Assigned task
A line-by-line copy of the material below is required.
[Recorded information — start]
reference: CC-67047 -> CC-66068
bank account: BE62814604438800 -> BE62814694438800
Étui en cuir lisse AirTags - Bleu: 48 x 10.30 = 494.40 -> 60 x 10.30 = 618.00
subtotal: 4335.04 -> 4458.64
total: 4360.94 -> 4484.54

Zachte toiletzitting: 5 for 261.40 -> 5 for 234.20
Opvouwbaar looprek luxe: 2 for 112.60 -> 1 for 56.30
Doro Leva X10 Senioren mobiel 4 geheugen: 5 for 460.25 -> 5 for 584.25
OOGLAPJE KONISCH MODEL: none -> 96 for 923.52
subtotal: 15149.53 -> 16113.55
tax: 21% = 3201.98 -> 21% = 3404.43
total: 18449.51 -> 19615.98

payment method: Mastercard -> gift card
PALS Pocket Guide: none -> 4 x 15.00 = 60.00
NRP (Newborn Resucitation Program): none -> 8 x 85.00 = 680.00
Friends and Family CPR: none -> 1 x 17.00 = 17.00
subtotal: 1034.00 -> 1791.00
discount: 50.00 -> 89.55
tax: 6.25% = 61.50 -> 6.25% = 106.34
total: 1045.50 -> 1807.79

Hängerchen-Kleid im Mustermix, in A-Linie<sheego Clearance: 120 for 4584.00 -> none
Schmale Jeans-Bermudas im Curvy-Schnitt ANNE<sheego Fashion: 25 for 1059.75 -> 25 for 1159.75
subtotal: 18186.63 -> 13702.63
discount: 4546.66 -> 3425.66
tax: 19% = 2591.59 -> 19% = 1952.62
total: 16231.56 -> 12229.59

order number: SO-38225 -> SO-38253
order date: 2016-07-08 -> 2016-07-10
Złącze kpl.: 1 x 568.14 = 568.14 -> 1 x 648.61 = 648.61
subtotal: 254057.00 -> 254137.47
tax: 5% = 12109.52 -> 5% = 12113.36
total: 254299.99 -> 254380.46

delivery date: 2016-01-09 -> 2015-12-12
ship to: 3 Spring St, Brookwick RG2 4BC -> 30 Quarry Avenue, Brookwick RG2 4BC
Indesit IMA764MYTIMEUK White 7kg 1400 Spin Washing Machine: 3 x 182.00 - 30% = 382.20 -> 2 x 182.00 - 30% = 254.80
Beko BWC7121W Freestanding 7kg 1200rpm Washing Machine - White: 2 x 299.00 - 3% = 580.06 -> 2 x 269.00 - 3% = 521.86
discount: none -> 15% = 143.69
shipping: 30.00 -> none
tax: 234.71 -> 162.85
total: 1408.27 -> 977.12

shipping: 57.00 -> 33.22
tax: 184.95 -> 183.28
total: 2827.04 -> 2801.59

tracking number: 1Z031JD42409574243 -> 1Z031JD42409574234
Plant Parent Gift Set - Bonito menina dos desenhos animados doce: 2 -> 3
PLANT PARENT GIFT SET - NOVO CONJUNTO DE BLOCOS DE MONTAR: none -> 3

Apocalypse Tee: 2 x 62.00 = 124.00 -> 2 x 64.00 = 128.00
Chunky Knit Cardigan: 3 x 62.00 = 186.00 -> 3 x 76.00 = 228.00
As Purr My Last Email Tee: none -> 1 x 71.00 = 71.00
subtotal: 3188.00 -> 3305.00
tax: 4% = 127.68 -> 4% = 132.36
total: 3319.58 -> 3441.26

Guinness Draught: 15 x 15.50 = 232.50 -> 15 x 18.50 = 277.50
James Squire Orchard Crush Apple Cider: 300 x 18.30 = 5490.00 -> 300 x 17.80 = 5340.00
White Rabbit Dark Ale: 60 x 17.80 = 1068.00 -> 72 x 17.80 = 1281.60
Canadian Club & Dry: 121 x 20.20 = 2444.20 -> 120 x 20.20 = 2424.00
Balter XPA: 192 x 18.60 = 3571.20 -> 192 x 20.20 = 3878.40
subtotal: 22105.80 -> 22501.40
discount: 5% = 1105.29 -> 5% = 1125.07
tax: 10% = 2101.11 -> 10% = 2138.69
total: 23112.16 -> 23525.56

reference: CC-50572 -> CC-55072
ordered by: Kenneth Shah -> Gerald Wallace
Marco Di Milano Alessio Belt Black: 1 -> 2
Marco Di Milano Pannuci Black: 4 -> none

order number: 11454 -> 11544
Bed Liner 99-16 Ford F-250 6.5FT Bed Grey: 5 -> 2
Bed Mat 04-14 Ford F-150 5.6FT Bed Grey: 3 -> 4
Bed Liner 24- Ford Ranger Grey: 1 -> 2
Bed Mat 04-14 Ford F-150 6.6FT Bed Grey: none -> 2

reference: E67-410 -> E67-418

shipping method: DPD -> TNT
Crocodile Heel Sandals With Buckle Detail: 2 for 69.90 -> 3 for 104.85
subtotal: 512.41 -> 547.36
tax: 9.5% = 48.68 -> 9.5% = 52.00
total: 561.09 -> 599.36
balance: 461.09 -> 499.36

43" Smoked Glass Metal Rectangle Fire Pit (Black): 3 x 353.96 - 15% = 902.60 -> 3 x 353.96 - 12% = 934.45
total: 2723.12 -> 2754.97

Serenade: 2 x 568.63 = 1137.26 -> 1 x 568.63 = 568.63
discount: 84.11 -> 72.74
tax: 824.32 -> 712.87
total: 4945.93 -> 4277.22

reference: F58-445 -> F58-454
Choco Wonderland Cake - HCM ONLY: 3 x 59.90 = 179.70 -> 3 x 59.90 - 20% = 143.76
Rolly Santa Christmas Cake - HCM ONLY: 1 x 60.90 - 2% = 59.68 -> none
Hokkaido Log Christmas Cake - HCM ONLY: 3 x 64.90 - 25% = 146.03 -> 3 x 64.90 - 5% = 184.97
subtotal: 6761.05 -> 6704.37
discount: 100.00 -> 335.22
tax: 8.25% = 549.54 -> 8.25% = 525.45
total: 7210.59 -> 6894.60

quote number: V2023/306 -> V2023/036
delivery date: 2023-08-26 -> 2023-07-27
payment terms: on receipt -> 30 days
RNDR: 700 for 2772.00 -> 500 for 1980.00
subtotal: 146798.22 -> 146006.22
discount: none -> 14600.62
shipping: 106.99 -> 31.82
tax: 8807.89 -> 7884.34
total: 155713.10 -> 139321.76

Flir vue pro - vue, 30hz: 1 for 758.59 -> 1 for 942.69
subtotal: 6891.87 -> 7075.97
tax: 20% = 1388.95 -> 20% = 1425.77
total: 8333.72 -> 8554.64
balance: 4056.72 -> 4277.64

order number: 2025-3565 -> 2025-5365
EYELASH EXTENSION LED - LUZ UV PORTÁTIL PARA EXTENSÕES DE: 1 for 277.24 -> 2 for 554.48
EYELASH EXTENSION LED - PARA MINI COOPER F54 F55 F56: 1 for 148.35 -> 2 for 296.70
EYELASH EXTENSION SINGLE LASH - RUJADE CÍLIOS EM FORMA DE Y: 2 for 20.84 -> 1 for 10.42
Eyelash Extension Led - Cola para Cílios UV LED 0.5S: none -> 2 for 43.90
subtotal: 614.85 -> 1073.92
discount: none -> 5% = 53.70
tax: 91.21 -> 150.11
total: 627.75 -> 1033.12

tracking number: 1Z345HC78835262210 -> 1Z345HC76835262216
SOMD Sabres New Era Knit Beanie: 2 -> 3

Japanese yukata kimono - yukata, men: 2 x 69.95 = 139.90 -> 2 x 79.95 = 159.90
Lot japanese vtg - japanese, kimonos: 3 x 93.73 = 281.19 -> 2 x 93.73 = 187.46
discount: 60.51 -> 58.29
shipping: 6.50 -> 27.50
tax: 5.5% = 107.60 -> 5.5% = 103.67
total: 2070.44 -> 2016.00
[Recorded information — finish]
Solved problem
reference: CC-67047 -> CC-66068
bank account: BE62814604438800 -> BE62814694438800
Étui en cuir lisse AirTags - Bleu: 48 x 10.30 = 494.40 -> 60 x 10.30 = 618.00
subtotal: 4335.04 -> 4458.64
total: 4360.94 -> 4484.54

Zachte toiletzitting: 5 for 261.40 -> 5 for 234.20
Opvouwbaar looprek luxe: 2 for 112.60 -> 1 for 56.30
Doro Leva X10 Senioren mobiel 4 geheugen: 5 for 460.25 -> 5 for 584.25
OOGLAPJE KONISCH MODEL: none -> 96 for 923.52
subtotal: 15149.53 -> 16113.55
tax: 21% = 3201.98 -> 21% = 3404.43
total: 18449.51 -> 19615.98

payment method: Mastercard -> gift card
PALS Pocket Guide: none -> 4 x 15.00 = 60.00
NRP (Newborn Resucitation Program): none -> 8 x 85.00 = 680.00
Friends and Family CPR: none -> 1 x 17.00 = 17.00
subtotal: 1034.00 -> 1791.00
discount: 50.00 -> 89.55
tax: 6.25% = 61.50 -> 6.25% = 106.34
total: 1045.50 -> 1807.79

Hängerchen-Kleid im Mustermix, in A-Linie<sheego Clearance: 120 for 4584.00 -> none
Schmale Jeans-Bermudas im Curvy-Schnitt ANNE<sheego Fashion: 25 for 1059.75 -> 25 for 1159.75
subtotal: 18186.63 -> 13702.63
discount: 4546.66 -> 3425.66
tax: 19% = 2591.59 -> 19% = 1952.62
total: 16231.56 -> 12229.59

order number: SO-38225 -> SO-38253
order date: 2016-07-08 -> 2016-07-10
Złącze kpl.: 1 x 568.14 = 568.14 -> 1 x 648.61 = 648.61
subtotal: 254057.00 -> 254137.47
tax: 5% = 12109.52 -> 5% = 12113.36
total: 254299.99 -> 254380.46

delivery date: 2016-01-09 -> 2015-12-12
ship to: 3 Spring St, Brookwick RG2 4BC -> 30 Quarry Avenue, Brookwick RG2 4BC
Indesit IMA764MYTIMEUK White 7kg 1400 Spin Washing Machine: 3 x 182.00 - 30% = 382.20 -> 2 x 182.00 - 30% = 254.80
Beko BWC7121W Freestanding 7kg 1200rpm Washing Machine - White: 2 x 299.00 - 3% = 580.06 -> 2 x 269.00 - 3% = 521.86
discount: none -> 15% = 143.69
shipping: 30.00 -> none
tax: 234.71 -> 162.85
total: 1408.27 -> 977.12

shipping: 57.00 -> 33.22
tax: 184.95 -> 183.28
total: 2827.04 -> 2801.59

tracking number: 1Z031JD42409574243 -> 1Z031JD42409574234
Plant Parent Gift Set - Bonito menina dos desenhos animados doce: 2 -> 3
PLANT PARENT GIFT SET - NOVO CONJUNTO DE BLOCOS DE MONTAR: none -> 3

Apocalypse Tee: 2 x 62.00 = 124.00 -> 2 x 64.00 = 128.00
Chunky Knit Cardigan: 3 x 62.00 = 186.00 -> 3 x 76.00 = 228.00
As Purr My Last Email Tee: none -> 1 x 71.00 = 71.00
subtotal: 3188.00 -> 3305.00
tax: 4% = 127.68 -> 4% = 132.36
total: 3319.58 -> 3441.26

Guinness Draught: 15 x 15.50 = 232.50 -> 15 x 18.50 = 277.50
James Squire Orchard Crush Apple Cider: 300 x 18.30 = 5490.00 -> 300 x 17.80 = 5340.00
White Rabbit Dark Ale: 60 x 17.80 = 1068.00 -> 72 x 17.80 = 1281.60
Canadian Club & Dry: 121 x 20.20 = 2444.20 -> 120 x 20.20 = 2424.00
Balter XPA: 192 x 18.60 = 3571.20 -> 192 x 20.20 = 3878.40
subtotal: 22105.80 -> 22501.40
discount: 5% = 1105.29 -> 5% = 1125.07
tax: 10% = 2101.11 -> 10% = 2138.69
total: 23112.16 -> 23525.56

reference: CC-50572 -> CC-55072
ordered by: Kenneth Shah -> Gerald Wallace
Marco Di Milano Alessio Belt Black: 1 -> 2
Marco Di Milano Pannuci Black: 4 -> none

order number: 11454 -> 11544
Bed Liner 99-16 Ford F-250 6.5FT Bed Grey: 5 -> 2
Bed Mat 04-14 Ford F-150 5.6FT Bed Grey: 3 -> 4
Bed Liner 24- Ford Ranger Grey: 1 -> 2
Bed Mat 04-14 Ford F-150 6.6FT Bed Grey: none -> 2

reference: E67-410 -> E67-418

shipping method: DPD -> TNT
Crocodile Heel Sandals With Buckle Detail: 2 for 69.90 -> 3 for 104.85
subtotal: 512.41 -> 547.36
tax: 9.5% = 48.68 -> 9.5% = 52.00
total: 561.09 -> 599.36
balance: 461.09 -> 499.36

43" Smoked Glass Metal Rectangle Fire Pit (Black): 3 x 353.96 - 15% = 902.60 -> 3 x 353.96 - 12% = 934.45
total: 2723.12 -> 2754.97

Serenade: 2 x 568.63 = 1137.26 -> 1 x 568.63 = 568.63
discount: 84.11 -> 72.74
tax: 824.32 -> 712.87
total: 4945.93 -> 4277.22

reference: F58-445 -> F58-454
Choco Wonderland Cake - HCM ONLY: 3 x 59.90 = 179.70 -> 3 x 59.90 - 20% = 143.76
Rolly Santa Christmas Cake - HCM ONLY: 1 x 60.90 - 2% = 59.68 -> none
Hokkaido Log Christmas Cake - HCM ONLY: 3 x 64.90 - 25% = 146.03 -> 3 x 64.90 - 5% = 184.97
subtotal: 6761.05 -> 6704.37
discount: 100.00 -> 335.22
tax: 8.25% = 549.54 -> 8.25% = 525.45
total: 7210.59 -> 6894.60

quote number: V2023/306 -> V2023/036
delivery date: 2023-08-26 -> 2023-07-27
payment terms: on receipt -> 30 days
RNDR: 700 for 2772.00 -> 500 for 1980.00
subtotal: 146798.22 -> 146006.22
discount: none -> 14600.62
shipping: 106.99 -> 31.82
tax: 8807.89 -> 7884.34
total: 155713.10 -> 139321.76

Flir vue pro - vue, 30hz: 1 for 758.59 -> 1 for 942.69
subtotal: 6891.87 -> 7075.97
tax: 20% = 1388.95 -> 20% = 1425.77
total: 8333.72 -> 8554.64
balance: 4056.72 -> 4277.64

order number: 2025-3565 -> 2025-5365
EYELASH EXTENSION LED - LUZ UV PORTÁTIL PARA EXTENSÕES DE: 1 for 277.24 -> 2 for 554.48
EYELASH EXTENSION LED - PARA MINI COOPER F54 F55 F56: 1 for 148.35 -> 2 for 296.70
EYELASH EXTENSION SINGLE LASH - RUJADE CÍLIOS EM FORMA DE Y: 2 for 20.84 -> 1 for 10.42
Eyelash Extension Led - Cola para Cílios UV LED 0.5S: none -> 2 for 43.90
subtotal: 614.85 -> 1073.92
discount: none -> 5% = 53.70
tax: 91.21 -> 150.11
total: 627.75 -> 1033.12

tracking number: 1Z345HC78835262210 -> 1Z345HC76835262216
SOMD Sabres New Era Knit Beanie: 2 -> 3

Japanese yukata kimono - yukata, men: 2 x 69.95 = 139.90 -> 2 x 79.95 = 159.90
Lot japanese vtg - japanese, kimonos: 3 x 93.73 = 281.19 -> 2 x 93.73 = 187.46
discount: 60.51 -> 58.29
shipping: 6.50 -> 27.50
tax: 5.5% = 107.60 -> 5.5% = 103.67
total: 2070.44 -> 2016.00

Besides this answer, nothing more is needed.